Recent research from the Economic Policy Institute (EPI), a nonprofit, nonpartisan Washington D.C.-based think tank, adds to the widespread consensus among labor economists that America’s workforce shortages cannot be solved without immigration.
An October 7, 2025 EPI issue brief discusses the impact of the U.S.-born labor force’s projected shrinkage, annually, over the next decade, due to an aging population on labor force growth. Immigration is forecast to account for nearly all labor force growth over that time.
A September 25, 2025 report on U.S. labor force participation, reveals that labor force participation rates among U.S.-born individuals are currently near historic highs. Therefore, even the most ambitious policies to boost labor force participation among the U.S.-born—including prime-age workers—would not reverse these demographic trends meaningfully. Structural reforms that target known barriers to participation —like reducing incarceration, improving health, expanding childcare, and investing in education—can help, but their impact would be modest and delayed by years. In contrast, immigration directly offsets demographic decline.
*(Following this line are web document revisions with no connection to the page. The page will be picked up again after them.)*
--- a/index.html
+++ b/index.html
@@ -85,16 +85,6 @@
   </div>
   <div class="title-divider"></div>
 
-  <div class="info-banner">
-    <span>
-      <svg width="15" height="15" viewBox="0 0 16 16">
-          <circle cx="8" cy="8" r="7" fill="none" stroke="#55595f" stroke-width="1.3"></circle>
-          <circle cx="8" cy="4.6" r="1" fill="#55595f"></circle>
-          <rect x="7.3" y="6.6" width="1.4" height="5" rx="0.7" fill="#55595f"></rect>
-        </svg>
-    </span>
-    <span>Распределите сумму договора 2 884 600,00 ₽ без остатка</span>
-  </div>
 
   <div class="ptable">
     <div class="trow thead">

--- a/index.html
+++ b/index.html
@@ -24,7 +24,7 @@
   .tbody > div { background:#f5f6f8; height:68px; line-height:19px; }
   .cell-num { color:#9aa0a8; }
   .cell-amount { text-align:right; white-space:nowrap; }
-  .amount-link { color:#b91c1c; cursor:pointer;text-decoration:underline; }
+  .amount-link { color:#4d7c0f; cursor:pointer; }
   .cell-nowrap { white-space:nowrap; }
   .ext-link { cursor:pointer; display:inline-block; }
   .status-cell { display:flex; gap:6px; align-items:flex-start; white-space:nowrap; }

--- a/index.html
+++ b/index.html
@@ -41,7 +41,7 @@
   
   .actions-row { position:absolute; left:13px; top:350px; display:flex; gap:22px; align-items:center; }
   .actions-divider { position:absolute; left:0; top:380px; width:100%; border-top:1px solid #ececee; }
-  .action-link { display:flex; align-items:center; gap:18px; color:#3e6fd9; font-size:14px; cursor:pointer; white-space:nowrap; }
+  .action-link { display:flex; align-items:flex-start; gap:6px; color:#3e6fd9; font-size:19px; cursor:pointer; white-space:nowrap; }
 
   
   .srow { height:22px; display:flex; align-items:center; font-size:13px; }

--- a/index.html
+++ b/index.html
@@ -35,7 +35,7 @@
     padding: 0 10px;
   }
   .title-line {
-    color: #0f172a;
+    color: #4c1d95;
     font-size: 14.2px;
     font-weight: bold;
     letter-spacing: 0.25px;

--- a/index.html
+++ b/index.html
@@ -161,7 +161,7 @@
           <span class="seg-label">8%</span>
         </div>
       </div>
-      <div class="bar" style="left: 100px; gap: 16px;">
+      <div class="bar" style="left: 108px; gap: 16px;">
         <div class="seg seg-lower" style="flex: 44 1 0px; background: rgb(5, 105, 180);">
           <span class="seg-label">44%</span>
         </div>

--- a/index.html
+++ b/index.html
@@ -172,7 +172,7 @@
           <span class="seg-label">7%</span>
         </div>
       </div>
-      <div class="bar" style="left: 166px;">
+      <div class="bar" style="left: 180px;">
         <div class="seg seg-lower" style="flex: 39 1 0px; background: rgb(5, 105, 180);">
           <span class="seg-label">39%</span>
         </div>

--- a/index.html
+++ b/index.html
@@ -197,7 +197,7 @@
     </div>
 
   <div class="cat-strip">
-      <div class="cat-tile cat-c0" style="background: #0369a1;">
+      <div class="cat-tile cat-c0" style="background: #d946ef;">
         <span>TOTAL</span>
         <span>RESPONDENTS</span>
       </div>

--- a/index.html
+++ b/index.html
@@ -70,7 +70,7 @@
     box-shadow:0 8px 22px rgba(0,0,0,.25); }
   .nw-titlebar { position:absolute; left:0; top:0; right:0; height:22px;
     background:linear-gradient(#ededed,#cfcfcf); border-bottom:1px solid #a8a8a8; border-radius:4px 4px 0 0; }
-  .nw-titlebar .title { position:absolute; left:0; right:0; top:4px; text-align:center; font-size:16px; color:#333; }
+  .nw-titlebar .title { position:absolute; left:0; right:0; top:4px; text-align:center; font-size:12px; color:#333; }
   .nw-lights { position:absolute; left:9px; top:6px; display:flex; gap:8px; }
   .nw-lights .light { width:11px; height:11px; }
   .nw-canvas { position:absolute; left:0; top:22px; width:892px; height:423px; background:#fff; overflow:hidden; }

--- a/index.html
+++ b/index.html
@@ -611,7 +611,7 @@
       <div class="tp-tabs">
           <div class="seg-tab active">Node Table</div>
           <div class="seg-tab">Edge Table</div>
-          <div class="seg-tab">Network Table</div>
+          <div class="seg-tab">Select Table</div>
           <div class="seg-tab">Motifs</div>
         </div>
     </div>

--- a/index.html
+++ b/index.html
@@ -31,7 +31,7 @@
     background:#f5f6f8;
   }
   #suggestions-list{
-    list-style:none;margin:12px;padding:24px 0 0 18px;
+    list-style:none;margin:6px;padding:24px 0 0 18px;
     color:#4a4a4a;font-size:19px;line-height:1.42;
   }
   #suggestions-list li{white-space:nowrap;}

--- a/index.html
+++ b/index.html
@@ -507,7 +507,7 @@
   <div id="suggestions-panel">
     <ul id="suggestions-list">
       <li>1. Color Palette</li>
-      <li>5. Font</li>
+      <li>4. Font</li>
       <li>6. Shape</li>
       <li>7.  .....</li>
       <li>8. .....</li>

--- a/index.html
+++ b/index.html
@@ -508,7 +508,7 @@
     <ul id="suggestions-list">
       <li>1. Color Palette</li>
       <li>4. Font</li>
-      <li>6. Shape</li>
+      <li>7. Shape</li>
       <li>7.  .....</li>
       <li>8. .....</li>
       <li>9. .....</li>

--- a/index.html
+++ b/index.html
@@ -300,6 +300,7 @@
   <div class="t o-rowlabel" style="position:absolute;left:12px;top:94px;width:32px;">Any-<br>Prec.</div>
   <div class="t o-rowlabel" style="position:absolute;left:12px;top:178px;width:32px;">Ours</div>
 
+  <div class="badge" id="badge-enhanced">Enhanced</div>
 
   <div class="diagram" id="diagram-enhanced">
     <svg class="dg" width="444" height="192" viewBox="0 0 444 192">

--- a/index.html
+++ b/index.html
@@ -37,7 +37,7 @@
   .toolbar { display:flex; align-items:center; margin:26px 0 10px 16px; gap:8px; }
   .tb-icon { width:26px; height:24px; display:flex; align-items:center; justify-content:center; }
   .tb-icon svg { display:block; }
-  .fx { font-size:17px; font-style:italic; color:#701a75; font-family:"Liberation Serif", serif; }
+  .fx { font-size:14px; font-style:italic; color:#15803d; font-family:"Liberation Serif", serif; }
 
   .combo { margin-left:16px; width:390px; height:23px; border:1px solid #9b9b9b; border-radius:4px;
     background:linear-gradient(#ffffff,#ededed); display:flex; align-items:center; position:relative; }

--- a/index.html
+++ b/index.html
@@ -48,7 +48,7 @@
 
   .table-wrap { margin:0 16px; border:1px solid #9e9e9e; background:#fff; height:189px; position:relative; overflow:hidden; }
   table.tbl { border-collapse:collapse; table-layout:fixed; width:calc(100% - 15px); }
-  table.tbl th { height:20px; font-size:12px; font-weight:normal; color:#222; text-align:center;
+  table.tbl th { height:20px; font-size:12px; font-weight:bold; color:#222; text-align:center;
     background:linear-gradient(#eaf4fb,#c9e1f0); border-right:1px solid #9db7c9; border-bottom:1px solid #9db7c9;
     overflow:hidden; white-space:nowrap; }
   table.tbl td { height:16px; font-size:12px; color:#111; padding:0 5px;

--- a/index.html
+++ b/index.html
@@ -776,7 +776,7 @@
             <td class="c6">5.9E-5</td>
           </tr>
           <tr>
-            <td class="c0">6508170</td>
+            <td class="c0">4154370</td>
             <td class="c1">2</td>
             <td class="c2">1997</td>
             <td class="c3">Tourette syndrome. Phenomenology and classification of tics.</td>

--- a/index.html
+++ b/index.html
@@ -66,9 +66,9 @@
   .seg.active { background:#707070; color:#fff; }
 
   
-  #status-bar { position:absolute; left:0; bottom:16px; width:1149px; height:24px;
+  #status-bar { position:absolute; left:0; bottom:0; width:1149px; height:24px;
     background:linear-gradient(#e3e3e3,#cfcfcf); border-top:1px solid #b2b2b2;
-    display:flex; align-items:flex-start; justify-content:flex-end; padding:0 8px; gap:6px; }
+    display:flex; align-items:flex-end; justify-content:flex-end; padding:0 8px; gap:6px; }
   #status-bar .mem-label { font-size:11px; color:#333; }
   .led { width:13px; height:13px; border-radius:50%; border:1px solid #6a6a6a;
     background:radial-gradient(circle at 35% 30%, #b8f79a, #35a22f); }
EPI also points out the larger economic and social implications of these conclusions about the labor force.
Without immigration, the ratio of workers to retirees will worsen, straining programs like Social Security and Medicare. GDP growth would also slow and sectors like long-term care would struggle to meet demand.
LeadingAge supports both domestic workforce policy that reduces barriers to labor force participation and immigration reform that expands pathways for essential workers to come to the U.S. to fill critical roles in sectors like aging services.